Levantou a taça

Marcelo Fachinello - @MarceloFachina - 09/05/2016 às 08h31min



Marcelo FachinelloNa semana passada escrevi que o Atlético Paranaense estava com as duas mãos na taça. Faltava apenas levantar. Fez isso após vencer também o segundo jogo da final do estadual. O Furacão, obviamente beneficiado pelo placar de 3 a 0 construído no primeiro jogo, entrou em campo para não perder a vantagem e fez mais do que isso. O Atlético venceu o Coritiba por 2 a 0, voltou a ganhar no Couto Pereira depois de 8 anos e quebrou um jejum de 7 anos sem títulos.

Na partida desse domingo o rubro-negro soube segurar a pressão inicial do Coritiba. Nos primeiros 25 minutos o Coxa foi melhor, criou 4 ou 5 chances claras de gols, mas não colocou a bola na rede. São hipóteses, mas se o gol alviverde tivesse saído, a história do jogo poderia ter sido diferente. Poderia. Não foi. A partir desse momento o time de Paulo Autuori se ajeitou em campo e usou os espaços deixados pela equipe de Gílson Kleina e marcou duas vezes, matando o adversário antes do intervalo do jogo. Vitória merecida. Título merecido.
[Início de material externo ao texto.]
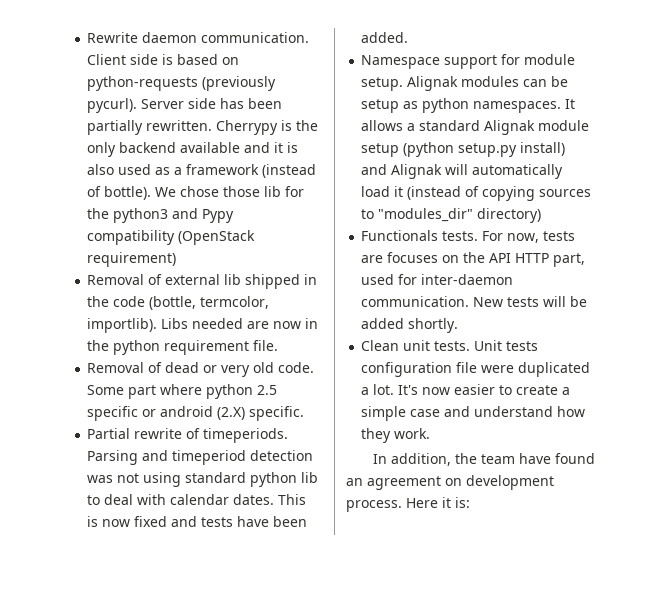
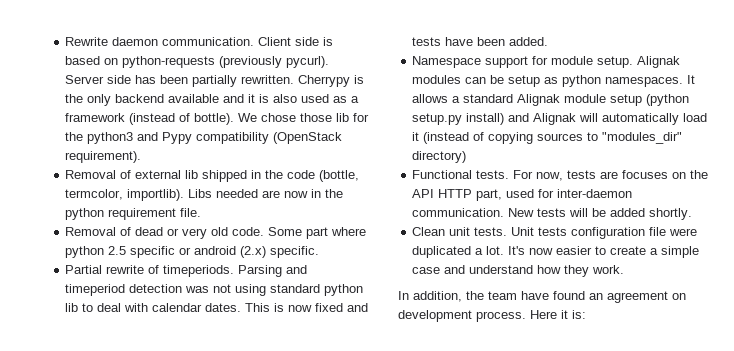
[87,252,177,267] requirement) -> [65,151,142,163] requirement).
[217,407,246,420] (2.X) -> [240,246,267,258] (2.x)
[361,230,439,241] Functionals -> [412,170,473,179] Functional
Antes de bater o Coritiba nos dois jogos e levantar a taça, o Atlético eliminou as duas equipes de melhor campanha na primeira fase. O Londrina teve a melhor pontuação e caiu no caminho atleticano pela perda de pontos do no caso Germano. Depois foi a vez do Paraná, segundo melhor time da primeira etapa do estadual. O Furacão eliminou os dois e chegou à final. Sem ser favorito, usou o mando de campo, fez um jogo quase perfeito e foi para o Couto quase campeão.

Futuro
Nem tudo certo e nem tudo errado. O Atlético está um passo a frente do Coritiba, não apenas pela conquista do título, mas por ter mostrado um elenco um pouco mais equilibrado. Porém, com algumas deficiências. A lateral esquerda ainda é um problema, o meia criativo também. São duas posições onde o Atlético vai precisar buscar reforços que cheguem para jogar. Com esse reforços, Paulo Autuori vai qualificar ainda mais o time que ele acertou.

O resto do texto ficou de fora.